◆ Task statement:
Take the material below and extract the lines from the one with "三亚市崖州中心渔港片区路网建设三期工程 | 业主单位: 三亚崖州湾科技城开发建设有限公司" through the one with "三亚崖州湾科技城疏港大道项目 | 业主单位: 三亚市卫生健康委员会", word for word, without pictures.

◆ Given records:
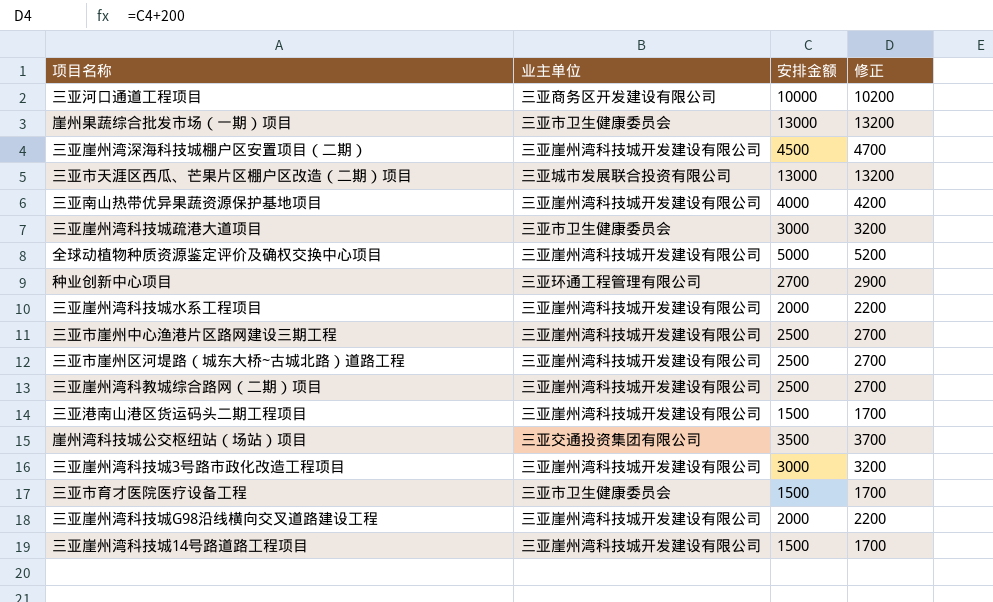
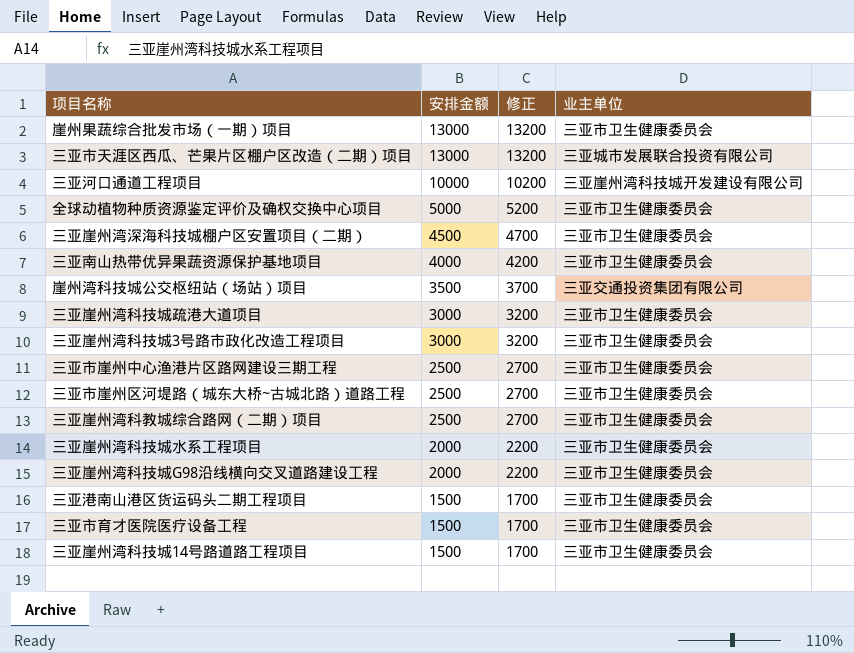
row order: none -> 安排金额 descending
column 业主单位 | position: 2 -> 4
row 种业创新中心项目: 三亚环通工程管理有限公司 | 2700 | 2900 -> none
三亚河口通道工程项目 | 业主单位: 三亚商务区开发建设有限公司 -> 三亚崖州湾科技城开发建设有限公司
全球动植物种质资源鉴定评价及确权交换中心项目 | 业主单位: 三亚崖州湾科技城开发建设有限公司 -> 三亚市卫生健康委员会
三亚崖州湾深海科技城棚户区安置项目（二期） | 业主单位: 三亚崖州湾科技城开发建设有限公司 -> 三亚市卫生健康委员会
三亚南山热带优异果蔬资源保护基地项目 | 业主单位: 三亚崖州湾科技城开发建设有限公司 -> 三亚市卫生健康委员会
三亚崖州湾科技城3号路市政化改造工程项目 | 业主单位: 三亚崖州湾科技城开发建设有限公司 -> 三亚市卫生健康委员会
三亚市崖州中心渔港片区路网建设三期工程 | 业主单位: 三亚崖州湾科技城开发建设有限公司 -> 三亚市卫生健康委员会
三亚市崖州区河堤路（城东大桥~古城北路）道路工程 | 业主单位: 三亚崖州湾科技城开发建设有限公司 -> 三亚市卫生健康委员会
三亚崖州湾科教城综合路网（二期）项目 | 业主单位: 三亚崖州湾科技城开发建设有限公司 -> 三亚市卫生健康委员会
三亚崖州湾科技城水系工程项目 | 业主单位: 三亚崖州湾科技城开发建设有限公司 -> 三亚市卫生健康委员会
三亚崖州湾科技城G98沿线横向交叉道路建设工程 | 业主单位: 三亚崖州湾科技城开发建设有限公司 -> 三亚市卫生健康委员会
三亚港南山港区货运码头二期工程项目 | 业主单位: 三亚崖州湾科技城开发建设有限公司 -> 三亚市卫生健康委员会
三亚崖州湾科技城14号路道路工程项目 | 业主单位: 三亚崖州湾科技城开发建设有限公司 -> 三亚市卫生健康委员会

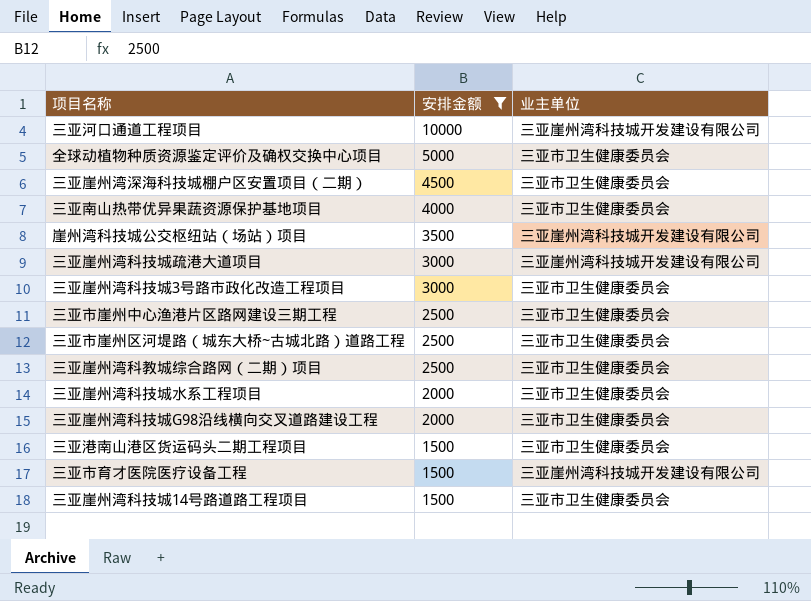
filter: none -> 安排金额 != 13000
column 修正 | formula: [安排金额] + 200 -> none
崖州湾科技城公交枢纽站（场站）项目 | 业主单位: 三亚交通投资集团有限公司 -> 三亚崖州湾科技城开发建设有限公司
三亚崖州湾科技城疏港大道项目 | 业主单位: 三亚市卫生健康委员会 -> 三亚崖州湾科技城开发建设有限公司
三亚市育才医院医疗设备工程 | 业主单位: 三亚市卫生健康委员会 -> 三亚崖州湾科技城开发建设有限公司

◆ Reply to the exercise:
三亚市崖州中心渔港片区路网建设三期工程 | 业主单位: 三亚崖州湾科技城开发建设有限公司 -> 三亚市卫生健康委员会
三亚市崖州区河堤路（城东大桥~古城北路）道路工程 | 业主单位: 三亚崖州湾科技城开发建设有限公司 -> 三亚市卫生健康委员会
三亚崖州湾科教城综合路网（二期）项目 | 业主单位: 三亚崖州湾科技城开发建设有限公司 -> 三亚市卫生健康委员会
三亚崖州湾科技城水系工程项目 | 业主单位: 三亚崖州湾科技城开发建设有限公司 -> 三亚市卫生健康委员会
三亚崖州湾科技城G98沿线横向交叉道路建设工程 | 业主单位: 三亚崖州湾科技城开发建设有限公司 -> 三亚市卫生健康委员会
三亚港南山港区货运码头二期工程项目 | 业主单位: 三亚崖州湾科技城开发建设有限公司 -> 三亚市卫生健康委员会
三亚崖州湾科技城14号路道路工程项目 | 业主单位: 三亚崖州湾科技城开发建设有限公司 -> 三亚市卫生健康委员会

filter: none -> 安排金额 != 13000
column 修正 | formula: [安排金额] + 200 -> none
崖州湾科技城公交枢纽站（场站）项目 | 业主单位: 三亚交通投资集团有限公司 -> 三亚崖州湾科技城开发建设有限公司
三亚崖州湾科技城疏港大道项目 | 业主单位: 三亚市卫生健康委员会 -> 三亚崖州湾科技城开发建设有限公司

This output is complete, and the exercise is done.